Mi ritrovai per una selva oscura

Chè la diritta via era smarrita… »

Canto I, La Divina Comedia - L’inferno, Dante Alighieri

1

« Bring out your dead… »

Jim Morrison, The End, Live at the Felt Forum,

New York City, January 1970.

Alice n’a rien choisi. Pas même d’être ici et maintenant. Elle a toujours rêvé d’ailleurs. Elle préférait la fin aux origines. La jeune femme s’est oubliée avant même d’apprendre à vivre. C’est une fille sans histoire, sans mémoire. De son existence, Alice ignore tout jusqu’au fil conducteur. Passagère sur une route appa-remment sans embuches, elle avançait jusqu’à présent en roues libres, sur la réserve. Son moteur était encrassé, son embrayage défectueux, sa pédale d’accélérateur inexistante. Le freinage a été soudain, inéluctable, violent. Alors, en cette journée de fin d’été, quelqu’un lui a ordonné de reprendre le volant.

C’est la semaine de la rentrée. Pierre est parti plus tôt au travail afin de déposer Lou chez la nourrice. Il vient de prendre ses fonctions au collège. Avec lui, aucune place pour l’imprévu. Il est prof de maths. Sa vie est orchestrée au millimètre.

Alice ne lui a rien dit de ses intentions. Il n’aurait pas compris. Elle l’a embrassé rapidement après avoir préparé le sac pour que leur fille ne manque de rien chez la nourrice.  Déjeuner, goûter, biberon et peluche pour la sieste. Tout y est !

Bernard a donné trois semaines à Alice pour écrire son article.
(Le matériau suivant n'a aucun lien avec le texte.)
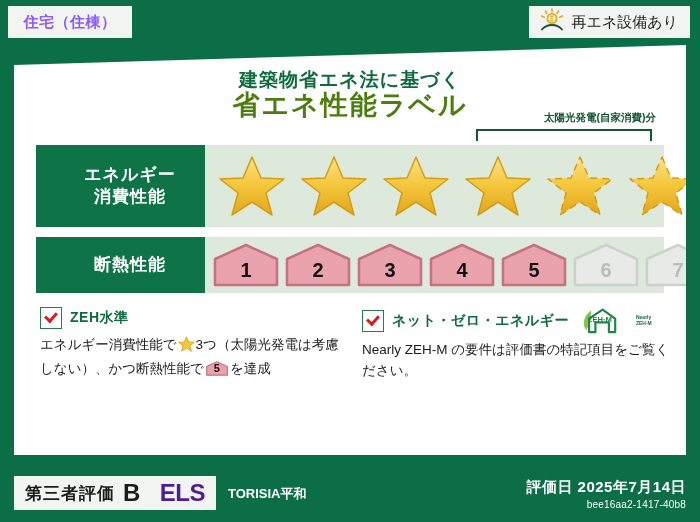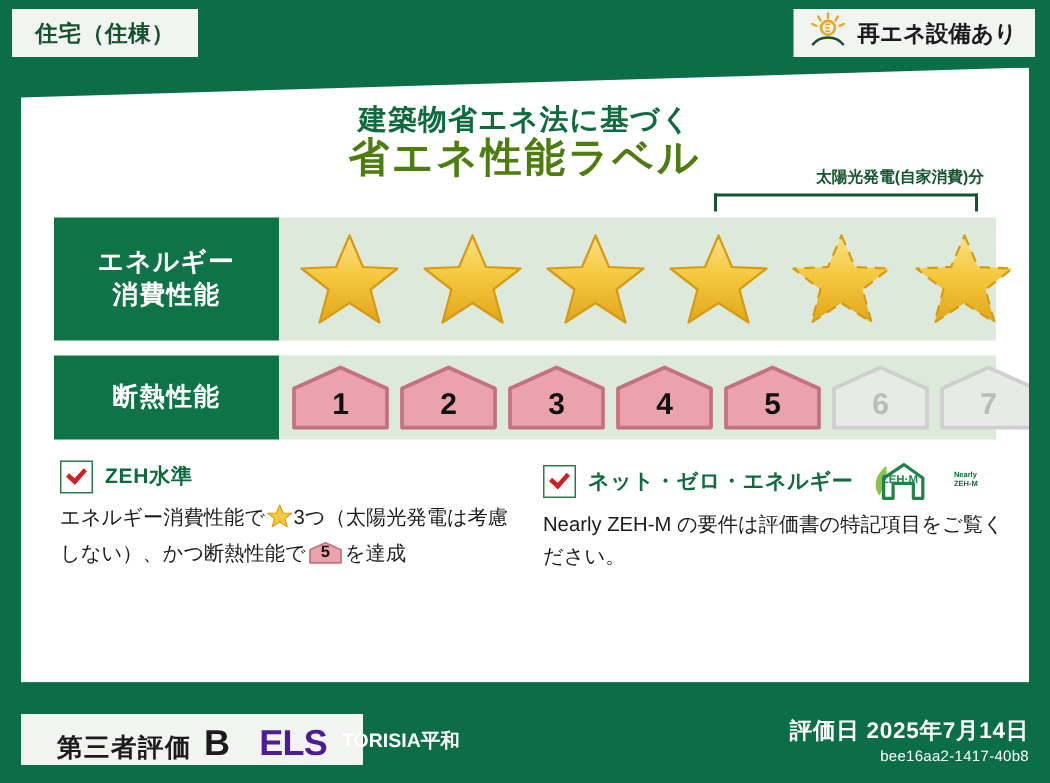"住宅（住棟）" .top-tag { color: #14532d -> #8b5cf6 }
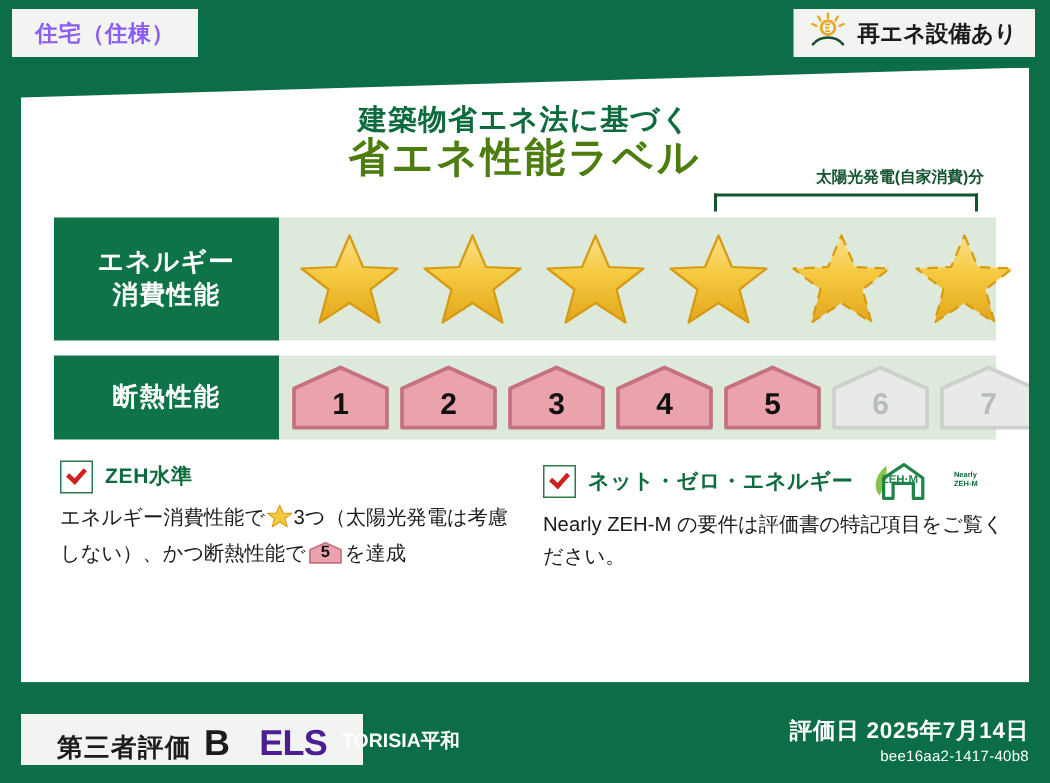"再エネ設備あり" .top-badge .btxt { font-weight: bold -> normal }
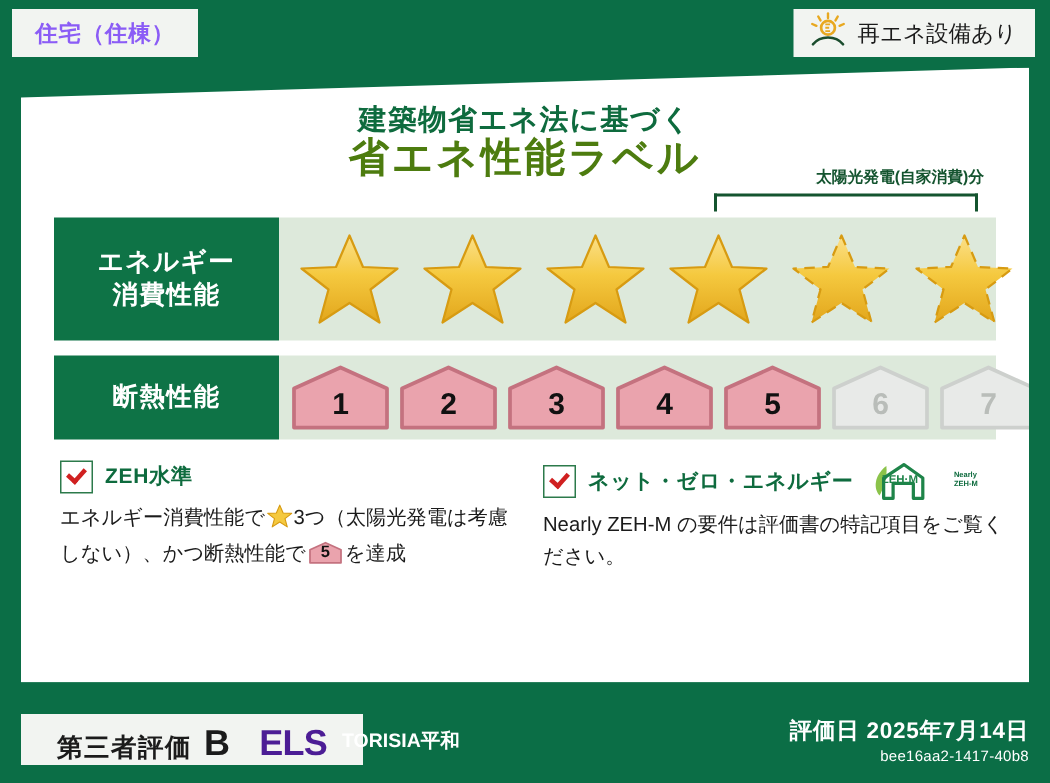"エネルギー" .row-label { padding-left: none -> 19px }
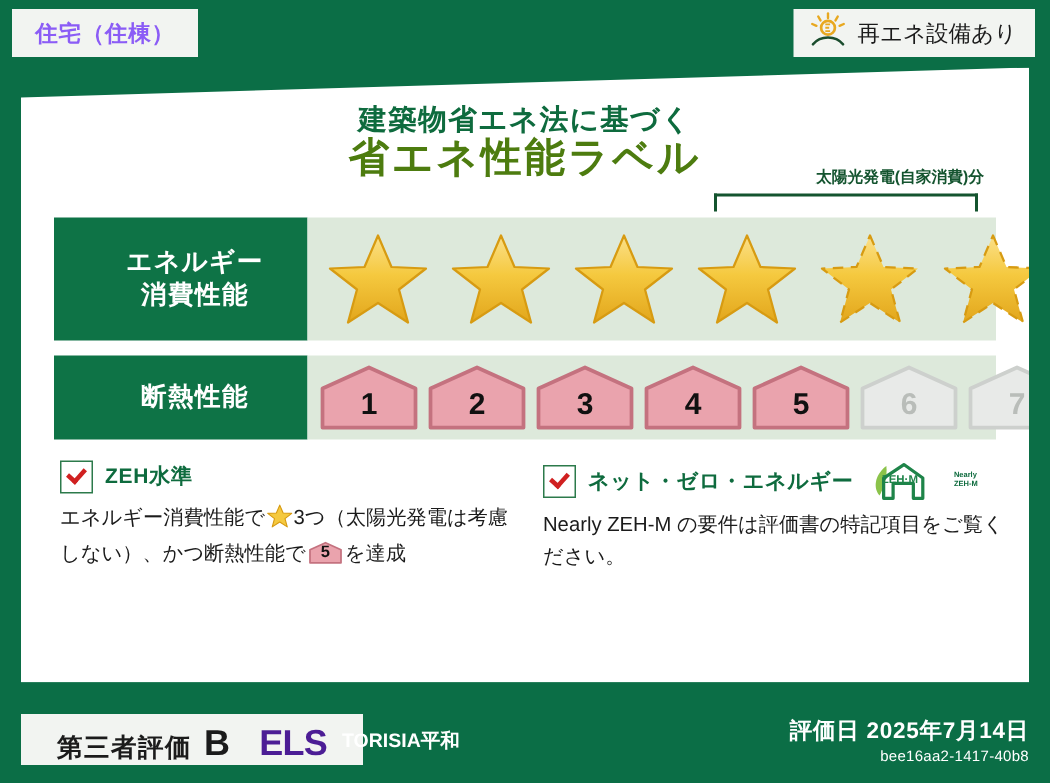"第三者評価" .foot-left { align-items: flex-end -> center; padding: 0 24px -> 0 11px }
Le thème est intéressant - la Résistance en Corse pendant la deuxième guerre - mais l’homme, connu dans le milieu pour être sans pitié, ne l’inspire pas même s’il rémunère bien ses employés.

Alice a besoin de ce salaire. Elle ne veut plus vivre au crochet de son époux.

C’est par l’intermédiaire d’un ami qu’elle a fait la connaissance de Bernard, rédacteur en chef du quotidien insulaire. Auparavant, pigiste pour un magazine local, elle assurait la rubrique culturelle.  

Bernard lui a donné carte blanche. La jeune femme est déterminée. Elle espère que son reportage lui servira de tremplin. 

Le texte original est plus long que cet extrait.